YOUR GOAL: Pull out every line below holding the word "ascending".
***** MATERIAL SHOWN
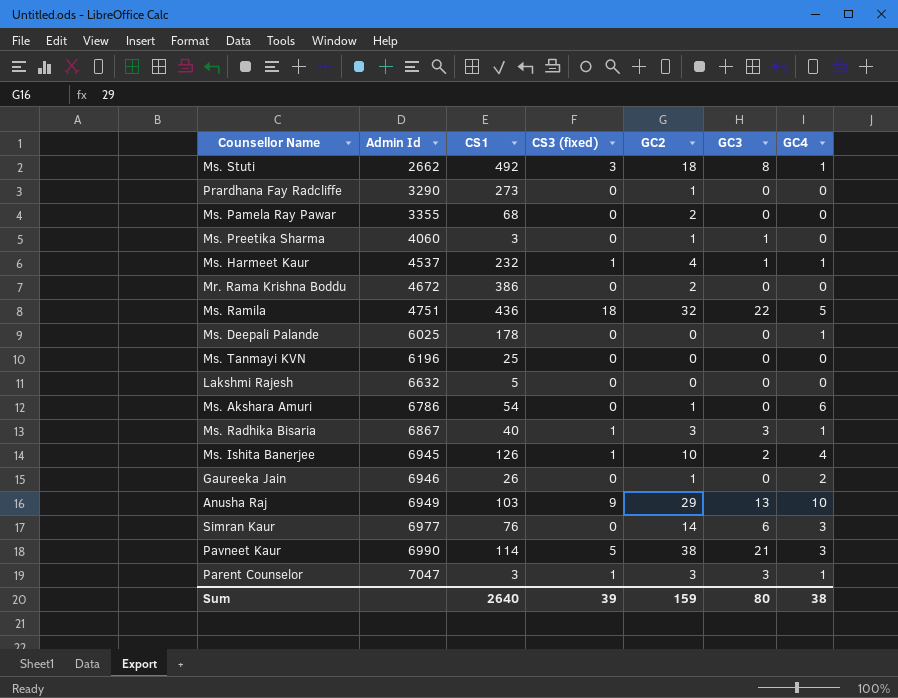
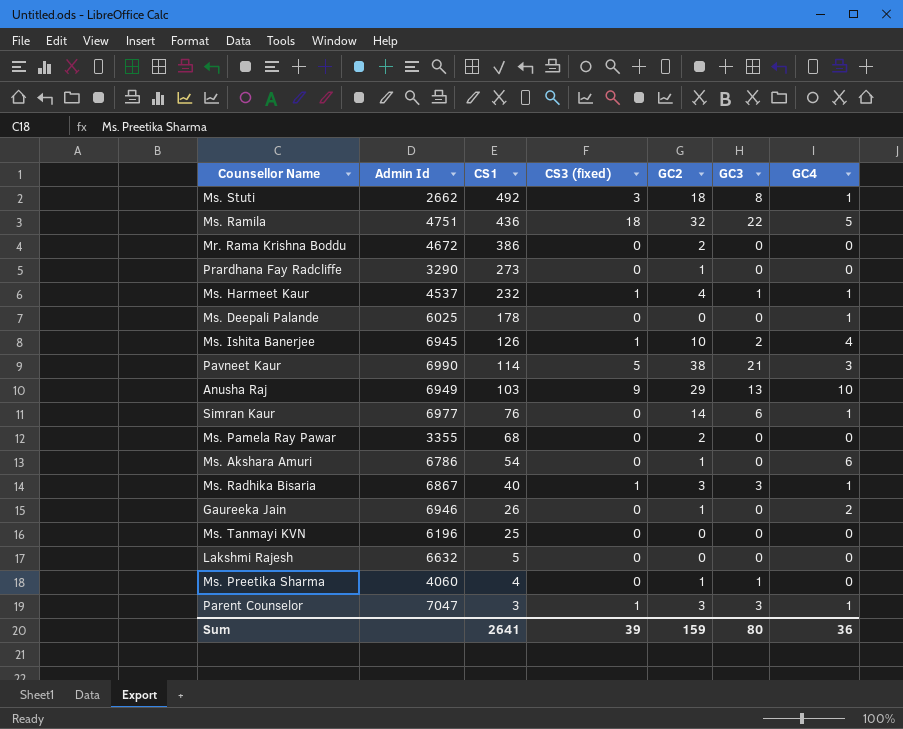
row order: Admin Id ascending -> CS1 descending
Simran Kaur | GC4: 3 -> 1
Ms. Preetika Sharma | CS1: 3 -> 4
Sum | CS1: 2640 -> 2641
Sum | GC4: 38 -> 36

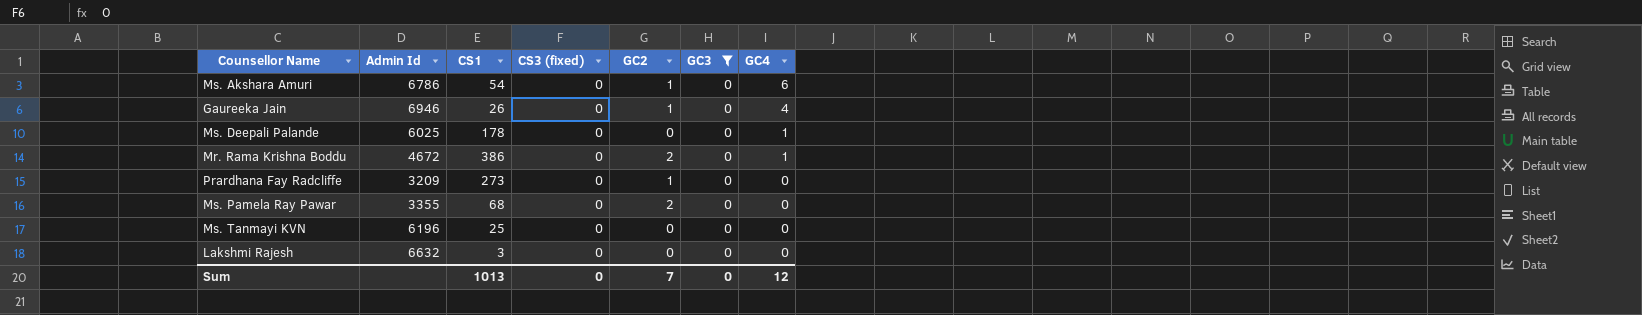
filter: none -> GC3 = 0
row order: CS1 descending -> GC4 descending
Gaureeka Jain | GC4: 2 -> 4
Mr. Rama Krishna Boddu | GC4: 0 -> 1
Prardhana Fay Radcliffe | Admin Id: 3290 -> 3209
Lakshmi Rajesh | CS1: 5 -> 3
Sum | CS1: 2641 -> 1013
Sum | CS3 (fixed): 39 -> 0
Sum | GC2: 159 -> 7
Sum | GC3: 80 -> 0
Sum | GC4: 36 -> 12

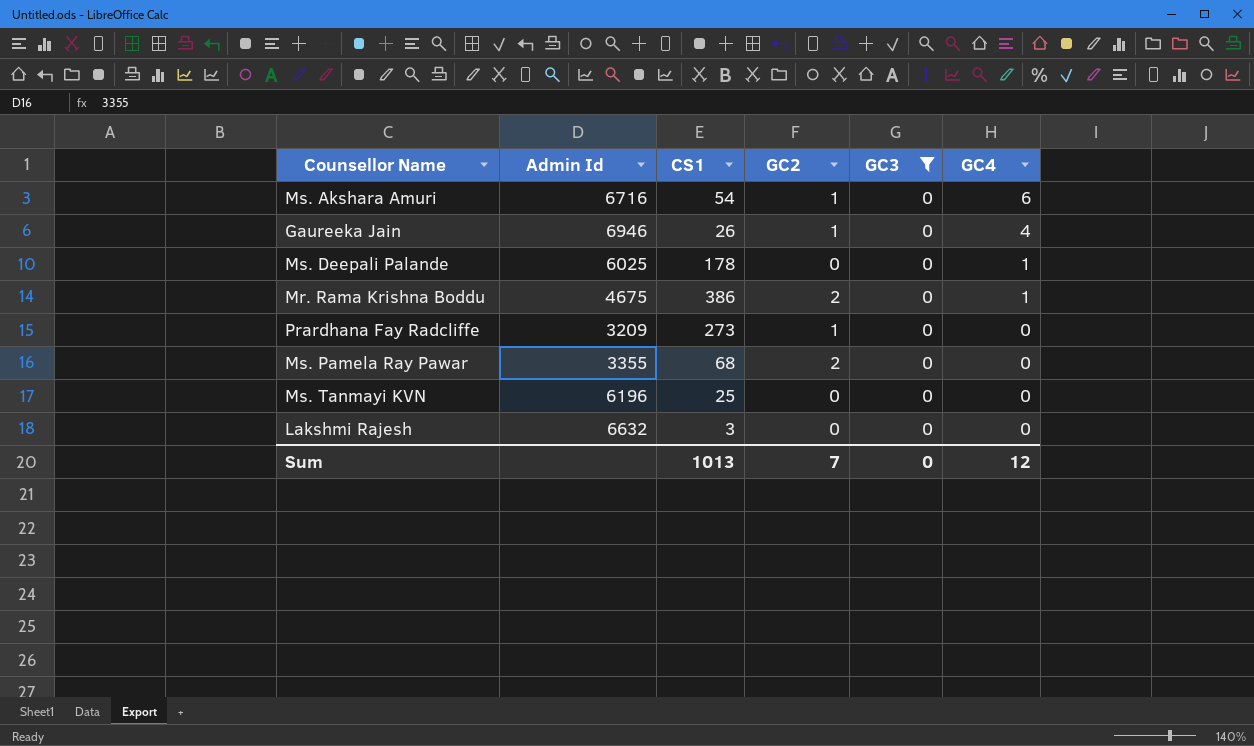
column CS3 (fixed) | position: 4 -> none
Ms. Akshara Amuri | Admin Id: 6786 -> 6716
Mr. Rama Krishna Boddu | Admin Id: 4672 -> 4675

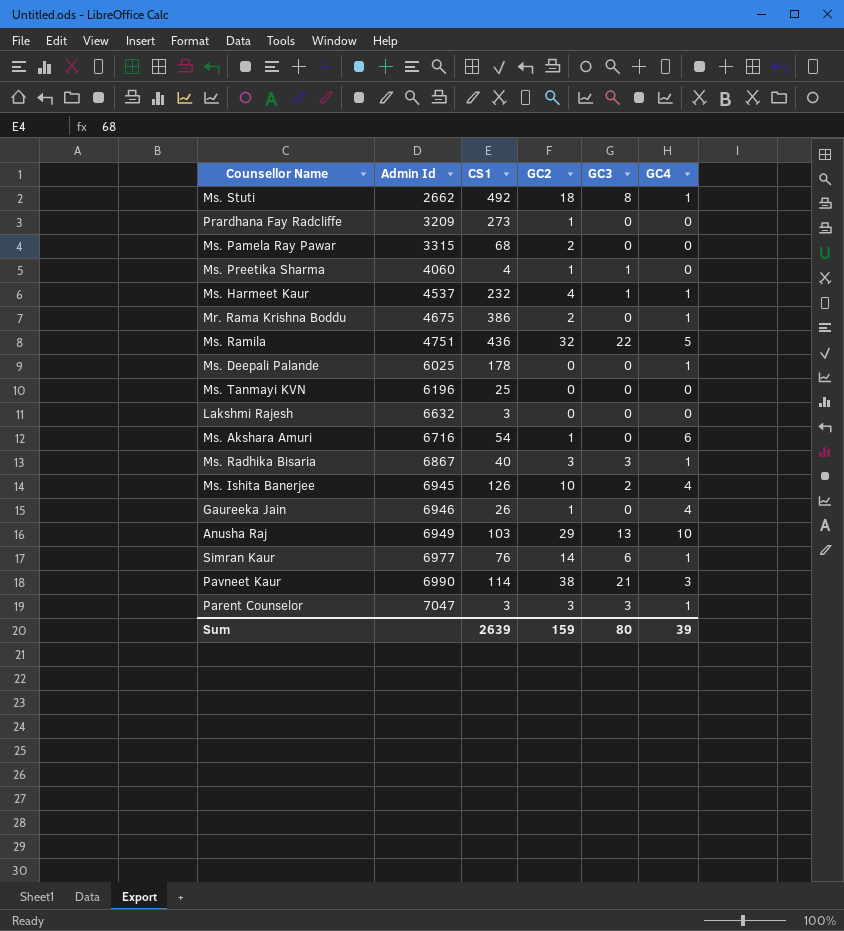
filter: GC3 = 0 -> none
row order: GC4 descending -> Admin Id ascending
Ms. Pamela Ray Pawar | Admin Id: 3355 -> 3315
Sum | CS1: 1013 -> 2639
Sum | GC2: 7 -> 159
Sum | GC3: 0 -> 80
Sum | GC4: 12 -> 39

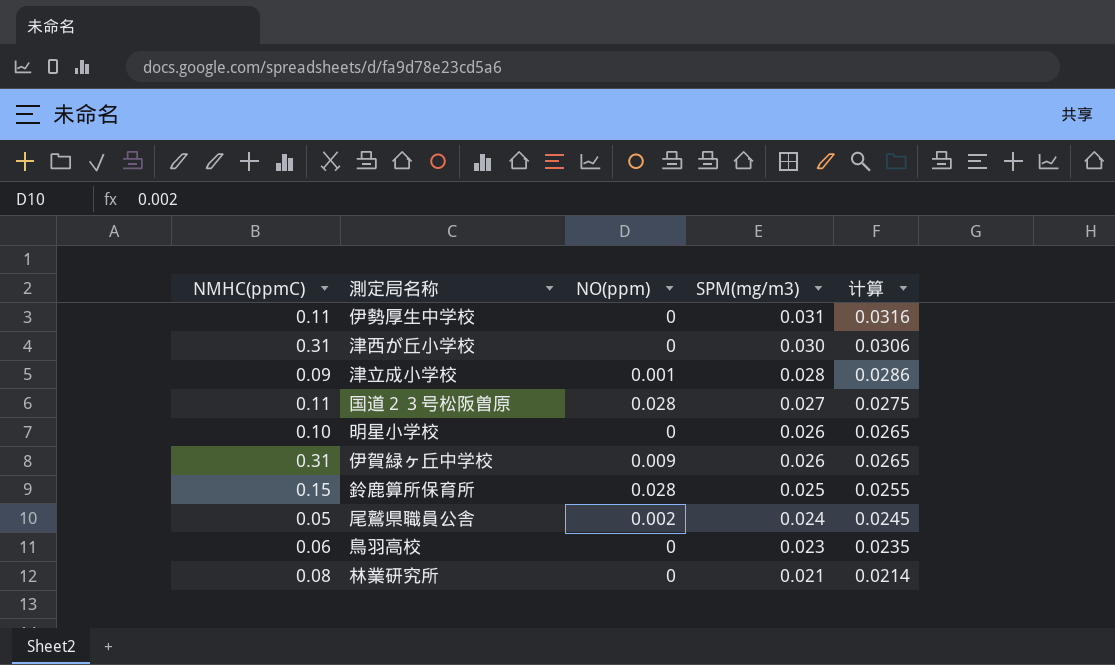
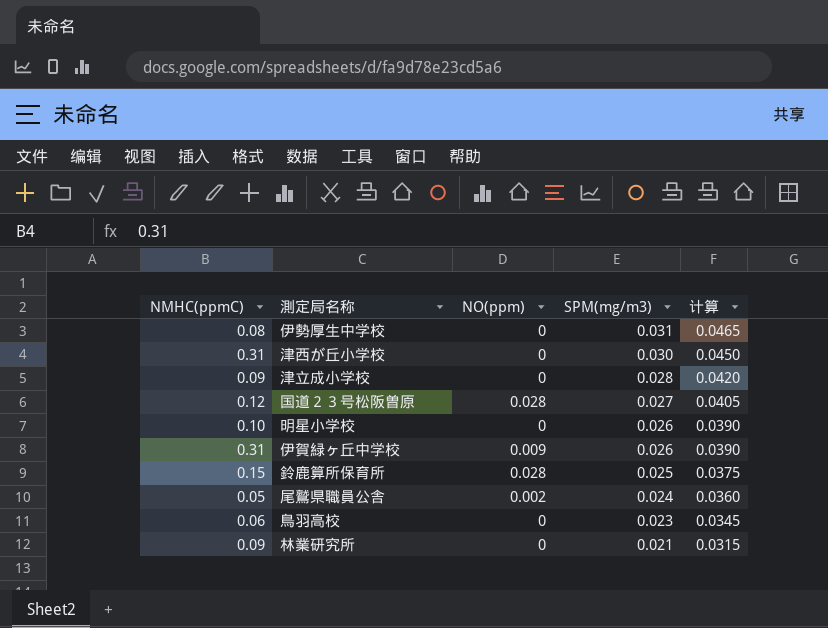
column 计算 | formula: [SPM(mg/m3)] * 1.02 -> [SPM(mg/m3)] * 1.5
伊勢厚生中学校 | NMHC(ppmC): 0.11 -> 0.08
津立成小学校 | NO(ppm): 0.001 -> 0
国道２３号松阪曽原 | NMHC(ppmC): 0.11 -> 0.12
林業研究所 | NMHC(ppmC): 0.08 -> 0.09

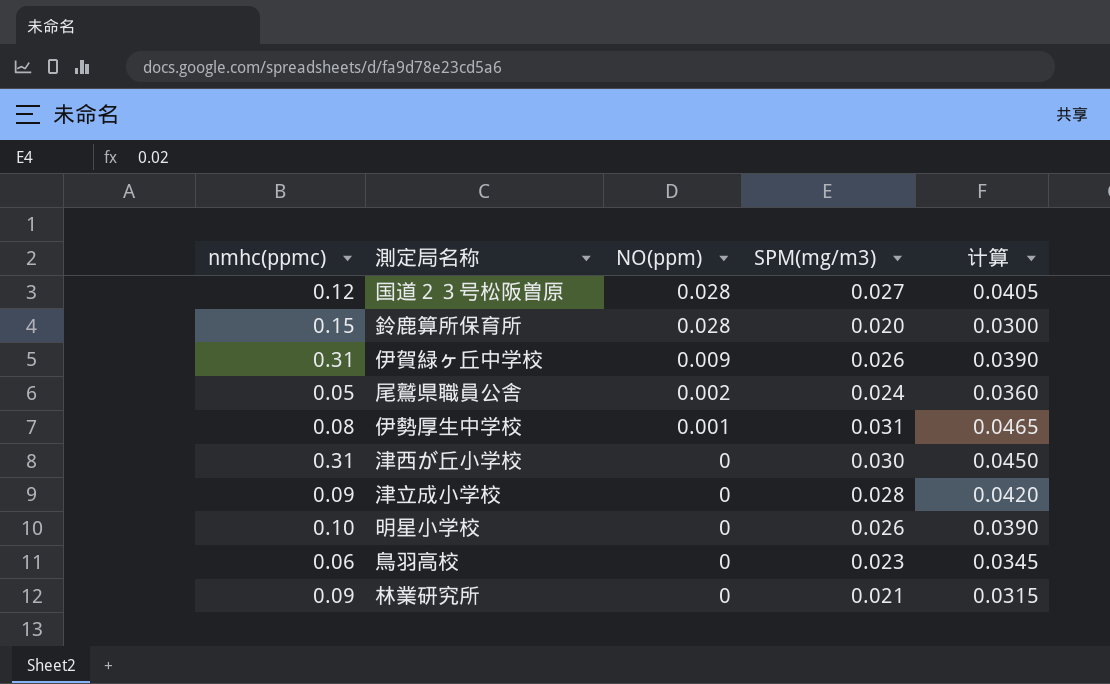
row order: SPM(mg/m3) descending -> NO(ppm) descending
column name: NMHC(ppmC) -> nmhc(ppmc)
鈴鹿算所保育所 | SPM(mg/m3): 0.025 -> 0.020
鈴鹿算所保育所 | 计算: 0.0375 -> 0.0300
伊勢厚生中学校 | NO(ppm): 0 -> 0.001

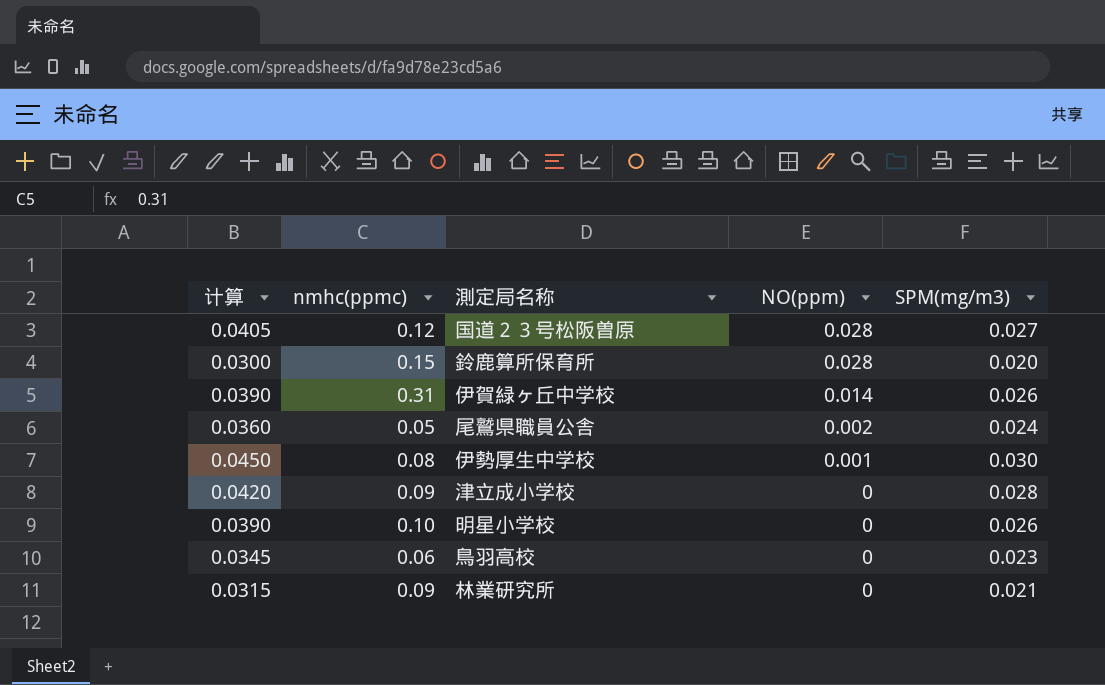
column 计算 | position: 5 -> 1
row 津西が丘小学校: 0.31 | 0 | 0.030 | 0.0450 -> none
伊賀緑ヶ丘中学校 | NO(ppm): 0.009 -> 0.014
伊勢厚生中学校 | 计算: 0.0465 -> 0.0450
伊勢厚生中学校 | SPM(mg/m3): 0.031 -> 0.030

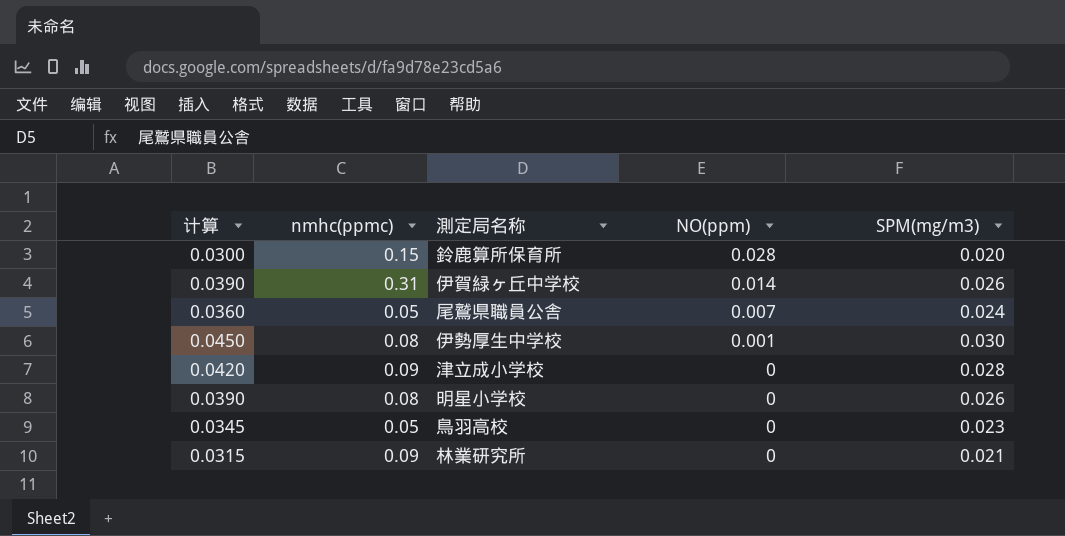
row 国道２３号松阪曽原: 0.0405 | 0.12 | 0.028 | 0.027 -> none
尾鷲県職員公舎 | NO(ppm): 0.002 -> 0.007
明星小学校 | nmhc(ppmc): 0.10 -> 0.08
鳥羽高校 | nmhc(ppmc): 0.06 -> 0.05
**********
YOUR RESPONSE:
row order: Admin Id ascending -> CS1 descending
row order: GC4 descending -> Admin Id ascending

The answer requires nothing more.